— What the task asks —
Which lines below contain the word "Opens"? Copy each one.

— Records for processing —
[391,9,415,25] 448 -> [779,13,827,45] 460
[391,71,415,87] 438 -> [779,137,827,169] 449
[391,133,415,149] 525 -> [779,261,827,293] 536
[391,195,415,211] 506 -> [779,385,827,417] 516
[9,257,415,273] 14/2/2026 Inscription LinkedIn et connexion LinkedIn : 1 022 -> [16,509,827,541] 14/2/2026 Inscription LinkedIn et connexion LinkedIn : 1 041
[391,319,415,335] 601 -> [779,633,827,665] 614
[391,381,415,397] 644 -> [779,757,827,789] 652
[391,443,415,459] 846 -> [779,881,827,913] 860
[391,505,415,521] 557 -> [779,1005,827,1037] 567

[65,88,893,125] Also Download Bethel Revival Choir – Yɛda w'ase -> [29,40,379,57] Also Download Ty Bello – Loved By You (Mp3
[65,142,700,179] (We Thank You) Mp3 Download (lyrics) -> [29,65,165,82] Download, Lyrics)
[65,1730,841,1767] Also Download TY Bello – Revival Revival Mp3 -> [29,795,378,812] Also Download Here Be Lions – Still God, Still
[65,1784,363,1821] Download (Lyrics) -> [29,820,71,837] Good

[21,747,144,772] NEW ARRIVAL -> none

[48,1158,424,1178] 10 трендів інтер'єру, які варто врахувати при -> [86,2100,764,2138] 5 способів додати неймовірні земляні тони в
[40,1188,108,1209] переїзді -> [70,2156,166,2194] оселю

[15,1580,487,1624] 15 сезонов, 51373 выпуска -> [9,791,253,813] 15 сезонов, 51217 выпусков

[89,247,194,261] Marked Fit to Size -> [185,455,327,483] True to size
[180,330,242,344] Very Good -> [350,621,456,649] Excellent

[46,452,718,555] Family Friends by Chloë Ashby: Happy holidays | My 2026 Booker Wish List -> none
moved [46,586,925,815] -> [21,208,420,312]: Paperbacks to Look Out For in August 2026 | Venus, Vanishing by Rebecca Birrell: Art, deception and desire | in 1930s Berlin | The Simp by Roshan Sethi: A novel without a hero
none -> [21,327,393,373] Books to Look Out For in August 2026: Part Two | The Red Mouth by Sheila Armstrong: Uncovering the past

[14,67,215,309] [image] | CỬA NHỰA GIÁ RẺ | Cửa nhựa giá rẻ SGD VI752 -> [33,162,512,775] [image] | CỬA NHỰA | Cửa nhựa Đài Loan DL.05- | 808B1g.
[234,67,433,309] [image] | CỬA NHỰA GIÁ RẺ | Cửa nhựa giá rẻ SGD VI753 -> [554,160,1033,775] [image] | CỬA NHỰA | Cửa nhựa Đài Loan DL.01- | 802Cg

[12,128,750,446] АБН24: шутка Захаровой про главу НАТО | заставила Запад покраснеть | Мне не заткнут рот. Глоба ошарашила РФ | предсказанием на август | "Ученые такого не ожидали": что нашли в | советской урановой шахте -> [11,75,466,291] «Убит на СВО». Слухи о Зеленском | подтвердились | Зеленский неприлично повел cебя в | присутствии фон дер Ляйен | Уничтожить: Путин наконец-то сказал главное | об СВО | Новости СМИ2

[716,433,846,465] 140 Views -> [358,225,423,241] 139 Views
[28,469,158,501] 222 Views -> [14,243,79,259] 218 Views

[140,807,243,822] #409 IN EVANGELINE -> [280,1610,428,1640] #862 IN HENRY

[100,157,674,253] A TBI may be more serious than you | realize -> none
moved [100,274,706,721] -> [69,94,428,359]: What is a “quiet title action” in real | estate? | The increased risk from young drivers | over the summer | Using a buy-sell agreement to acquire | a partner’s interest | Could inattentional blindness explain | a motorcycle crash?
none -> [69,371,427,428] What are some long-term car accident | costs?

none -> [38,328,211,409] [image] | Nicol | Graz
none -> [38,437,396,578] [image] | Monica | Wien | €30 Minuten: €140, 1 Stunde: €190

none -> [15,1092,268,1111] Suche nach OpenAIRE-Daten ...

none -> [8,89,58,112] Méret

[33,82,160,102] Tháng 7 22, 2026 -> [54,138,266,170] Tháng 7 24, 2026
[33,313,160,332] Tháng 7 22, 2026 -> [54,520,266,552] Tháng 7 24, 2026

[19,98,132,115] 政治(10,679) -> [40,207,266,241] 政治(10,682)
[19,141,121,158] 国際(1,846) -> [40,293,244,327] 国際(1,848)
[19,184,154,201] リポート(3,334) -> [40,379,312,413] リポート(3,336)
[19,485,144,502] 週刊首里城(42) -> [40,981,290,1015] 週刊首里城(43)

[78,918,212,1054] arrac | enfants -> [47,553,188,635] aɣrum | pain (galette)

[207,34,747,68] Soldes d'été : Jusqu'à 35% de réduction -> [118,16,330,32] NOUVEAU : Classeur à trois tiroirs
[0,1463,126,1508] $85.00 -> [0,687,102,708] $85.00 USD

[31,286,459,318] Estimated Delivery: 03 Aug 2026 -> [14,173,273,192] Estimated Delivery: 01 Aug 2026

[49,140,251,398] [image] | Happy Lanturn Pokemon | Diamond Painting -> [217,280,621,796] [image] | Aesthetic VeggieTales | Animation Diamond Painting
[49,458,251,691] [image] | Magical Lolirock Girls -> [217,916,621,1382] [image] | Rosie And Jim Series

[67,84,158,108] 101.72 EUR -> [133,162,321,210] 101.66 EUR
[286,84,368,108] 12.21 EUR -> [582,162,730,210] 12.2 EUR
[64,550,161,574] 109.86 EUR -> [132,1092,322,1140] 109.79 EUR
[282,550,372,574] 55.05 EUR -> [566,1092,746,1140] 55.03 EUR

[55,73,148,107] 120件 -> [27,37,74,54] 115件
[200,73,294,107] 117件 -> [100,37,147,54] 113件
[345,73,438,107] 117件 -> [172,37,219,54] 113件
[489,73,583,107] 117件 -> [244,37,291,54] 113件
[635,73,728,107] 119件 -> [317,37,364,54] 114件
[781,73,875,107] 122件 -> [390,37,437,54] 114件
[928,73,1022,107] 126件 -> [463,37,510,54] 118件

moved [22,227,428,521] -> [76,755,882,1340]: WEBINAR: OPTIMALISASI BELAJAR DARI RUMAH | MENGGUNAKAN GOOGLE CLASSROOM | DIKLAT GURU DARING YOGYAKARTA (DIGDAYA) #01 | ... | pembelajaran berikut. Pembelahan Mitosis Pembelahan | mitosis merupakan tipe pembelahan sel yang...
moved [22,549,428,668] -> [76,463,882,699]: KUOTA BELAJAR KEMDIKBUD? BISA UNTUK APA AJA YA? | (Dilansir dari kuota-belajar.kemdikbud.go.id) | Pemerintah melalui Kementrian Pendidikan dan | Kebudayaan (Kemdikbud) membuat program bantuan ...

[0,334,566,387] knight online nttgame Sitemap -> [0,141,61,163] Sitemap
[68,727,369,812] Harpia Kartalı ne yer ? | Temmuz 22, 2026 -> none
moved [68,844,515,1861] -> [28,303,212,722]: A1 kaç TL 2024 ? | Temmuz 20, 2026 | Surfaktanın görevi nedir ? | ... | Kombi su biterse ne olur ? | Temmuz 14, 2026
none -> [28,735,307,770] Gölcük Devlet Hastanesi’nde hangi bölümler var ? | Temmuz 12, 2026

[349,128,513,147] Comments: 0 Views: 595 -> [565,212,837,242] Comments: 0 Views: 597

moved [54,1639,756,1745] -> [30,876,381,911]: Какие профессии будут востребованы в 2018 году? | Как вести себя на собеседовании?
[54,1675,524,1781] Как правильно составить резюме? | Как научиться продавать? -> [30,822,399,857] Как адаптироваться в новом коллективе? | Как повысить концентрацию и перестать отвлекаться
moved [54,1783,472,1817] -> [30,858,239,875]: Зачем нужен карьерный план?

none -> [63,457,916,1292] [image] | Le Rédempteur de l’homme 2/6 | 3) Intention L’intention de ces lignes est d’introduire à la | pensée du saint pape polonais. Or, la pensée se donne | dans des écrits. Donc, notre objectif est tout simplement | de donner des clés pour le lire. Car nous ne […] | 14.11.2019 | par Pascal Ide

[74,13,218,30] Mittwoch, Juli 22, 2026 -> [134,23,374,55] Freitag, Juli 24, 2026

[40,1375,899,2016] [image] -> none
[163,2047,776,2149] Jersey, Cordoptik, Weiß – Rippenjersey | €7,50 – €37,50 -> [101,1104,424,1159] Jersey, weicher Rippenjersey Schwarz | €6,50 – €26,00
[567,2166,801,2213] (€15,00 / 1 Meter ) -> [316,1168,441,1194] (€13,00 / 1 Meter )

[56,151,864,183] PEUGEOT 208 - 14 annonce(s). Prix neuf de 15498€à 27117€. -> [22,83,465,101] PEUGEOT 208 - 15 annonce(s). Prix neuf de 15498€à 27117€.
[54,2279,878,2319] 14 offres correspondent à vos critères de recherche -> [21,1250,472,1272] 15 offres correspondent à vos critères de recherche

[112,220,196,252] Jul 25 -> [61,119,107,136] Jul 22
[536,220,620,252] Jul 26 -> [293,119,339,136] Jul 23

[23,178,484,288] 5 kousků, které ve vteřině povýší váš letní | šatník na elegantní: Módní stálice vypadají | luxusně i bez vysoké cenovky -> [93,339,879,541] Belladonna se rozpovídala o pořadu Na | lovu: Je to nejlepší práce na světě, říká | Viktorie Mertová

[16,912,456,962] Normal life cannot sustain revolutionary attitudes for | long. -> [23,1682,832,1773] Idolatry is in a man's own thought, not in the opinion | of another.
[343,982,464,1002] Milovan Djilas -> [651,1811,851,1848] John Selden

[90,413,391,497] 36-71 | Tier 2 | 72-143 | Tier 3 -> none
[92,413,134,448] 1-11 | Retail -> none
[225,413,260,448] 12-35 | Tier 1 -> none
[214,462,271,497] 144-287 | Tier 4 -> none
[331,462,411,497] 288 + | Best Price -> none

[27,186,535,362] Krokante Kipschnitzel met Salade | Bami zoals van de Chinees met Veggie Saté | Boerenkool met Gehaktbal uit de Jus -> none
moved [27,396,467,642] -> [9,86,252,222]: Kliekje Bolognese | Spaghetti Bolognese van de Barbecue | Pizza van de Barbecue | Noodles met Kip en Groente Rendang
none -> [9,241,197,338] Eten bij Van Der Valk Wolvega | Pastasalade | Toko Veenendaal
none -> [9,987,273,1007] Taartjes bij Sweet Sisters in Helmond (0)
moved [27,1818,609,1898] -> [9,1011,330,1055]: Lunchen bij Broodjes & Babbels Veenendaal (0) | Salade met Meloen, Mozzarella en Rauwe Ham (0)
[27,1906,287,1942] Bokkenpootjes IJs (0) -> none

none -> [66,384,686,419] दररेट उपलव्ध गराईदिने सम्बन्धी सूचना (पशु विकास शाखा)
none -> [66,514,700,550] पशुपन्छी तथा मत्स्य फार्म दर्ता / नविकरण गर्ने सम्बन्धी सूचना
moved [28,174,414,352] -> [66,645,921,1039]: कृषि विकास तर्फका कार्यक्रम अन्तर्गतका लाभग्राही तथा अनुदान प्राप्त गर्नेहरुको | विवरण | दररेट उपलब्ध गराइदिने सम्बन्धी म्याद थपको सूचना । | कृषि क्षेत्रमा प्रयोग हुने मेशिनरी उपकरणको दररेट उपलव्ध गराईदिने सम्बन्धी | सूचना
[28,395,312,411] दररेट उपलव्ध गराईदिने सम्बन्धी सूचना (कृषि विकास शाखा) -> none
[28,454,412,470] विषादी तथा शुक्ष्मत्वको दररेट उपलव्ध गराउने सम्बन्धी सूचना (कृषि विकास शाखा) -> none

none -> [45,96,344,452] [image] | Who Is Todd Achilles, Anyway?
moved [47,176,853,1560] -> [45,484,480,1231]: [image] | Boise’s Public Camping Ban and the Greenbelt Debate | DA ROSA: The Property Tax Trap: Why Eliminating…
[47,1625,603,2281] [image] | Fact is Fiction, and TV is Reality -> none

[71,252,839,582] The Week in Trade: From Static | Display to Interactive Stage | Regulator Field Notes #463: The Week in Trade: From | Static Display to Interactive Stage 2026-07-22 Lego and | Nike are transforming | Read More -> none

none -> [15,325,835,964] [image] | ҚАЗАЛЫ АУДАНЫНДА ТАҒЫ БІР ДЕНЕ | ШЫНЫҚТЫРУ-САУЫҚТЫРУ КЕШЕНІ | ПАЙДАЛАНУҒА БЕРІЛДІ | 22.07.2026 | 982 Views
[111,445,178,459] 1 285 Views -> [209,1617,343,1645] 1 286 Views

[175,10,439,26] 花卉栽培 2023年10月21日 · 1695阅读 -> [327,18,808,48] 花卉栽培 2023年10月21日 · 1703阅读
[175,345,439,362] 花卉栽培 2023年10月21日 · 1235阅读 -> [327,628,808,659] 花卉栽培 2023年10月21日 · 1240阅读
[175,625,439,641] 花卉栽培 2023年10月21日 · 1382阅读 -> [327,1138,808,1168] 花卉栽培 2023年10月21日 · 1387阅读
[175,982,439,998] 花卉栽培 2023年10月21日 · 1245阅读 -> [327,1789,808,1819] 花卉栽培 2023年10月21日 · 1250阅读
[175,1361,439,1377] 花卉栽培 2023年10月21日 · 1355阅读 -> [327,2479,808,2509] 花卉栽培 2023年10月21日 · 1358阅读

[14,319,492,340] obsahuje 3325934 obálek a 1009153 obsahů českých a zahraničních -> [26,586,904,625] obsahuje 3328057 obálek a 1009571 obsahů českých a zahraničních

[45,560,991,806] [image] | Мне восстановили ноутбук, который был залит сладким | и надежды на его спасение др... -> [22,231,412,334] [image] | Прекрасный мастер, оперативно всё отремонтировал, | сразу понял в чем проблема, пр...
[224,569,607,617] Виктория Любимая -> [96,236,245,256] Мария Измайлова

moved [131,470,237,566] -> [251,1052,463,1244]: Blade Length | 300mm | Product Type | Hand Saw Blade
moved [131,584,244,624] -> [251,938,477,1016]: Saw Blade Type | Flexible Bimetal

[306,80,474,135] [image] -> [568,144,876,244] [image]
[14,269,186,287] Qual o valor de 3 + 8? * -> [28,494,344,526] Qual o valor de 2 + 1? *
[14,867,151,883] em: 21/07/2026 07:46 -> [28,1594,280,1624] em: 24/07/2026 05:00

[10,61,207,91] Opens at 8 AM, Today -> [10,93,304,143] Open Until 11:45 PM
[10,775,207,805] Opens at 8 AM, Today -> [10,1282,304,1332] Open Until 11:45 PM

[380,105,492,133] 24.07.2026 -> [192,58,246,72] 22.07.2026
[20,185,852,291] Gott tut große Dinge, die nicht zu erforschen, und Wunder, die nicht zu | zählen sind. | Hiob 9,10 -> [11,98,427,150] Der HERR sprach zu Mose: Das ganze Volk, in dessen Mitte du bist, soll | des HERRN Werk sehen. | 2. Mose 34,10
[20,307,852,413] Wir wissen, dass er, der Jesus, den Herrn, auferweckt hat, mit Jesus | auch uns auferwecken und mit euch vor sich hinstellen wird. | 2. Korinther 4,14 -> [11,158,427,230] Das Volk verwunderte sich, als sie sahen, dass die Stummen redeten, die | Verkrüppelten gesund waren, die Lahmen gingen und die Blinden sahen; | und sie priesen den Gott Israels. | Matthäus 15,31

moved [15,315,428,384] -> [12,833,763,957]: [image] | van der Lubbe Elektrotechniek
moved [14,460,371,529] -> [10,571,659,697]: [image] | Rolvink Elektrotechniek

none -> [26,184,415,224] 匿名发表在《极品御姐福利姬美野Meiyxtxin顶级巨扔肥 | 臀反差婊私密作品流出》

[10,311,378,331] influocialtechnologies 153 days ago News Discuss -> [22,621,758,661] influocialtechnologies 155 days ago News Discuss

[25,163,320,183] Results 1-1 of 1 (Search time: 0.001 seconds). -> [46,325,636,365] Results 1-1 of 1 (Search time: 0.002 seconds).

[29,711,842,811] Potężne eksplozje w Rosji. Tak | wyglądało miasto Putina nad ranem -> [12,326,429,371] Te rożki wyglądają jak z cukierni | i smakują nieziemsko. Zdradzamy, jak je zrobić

— Final answer —
[10,61,207,91] Opens at 8 AM, Today -> [10,93,304,143] Open Until 11:45 PM
[10,775,207,805] Opens at 8 AM, Today -> [10,1282,304,1332] Open Until 11:45 PM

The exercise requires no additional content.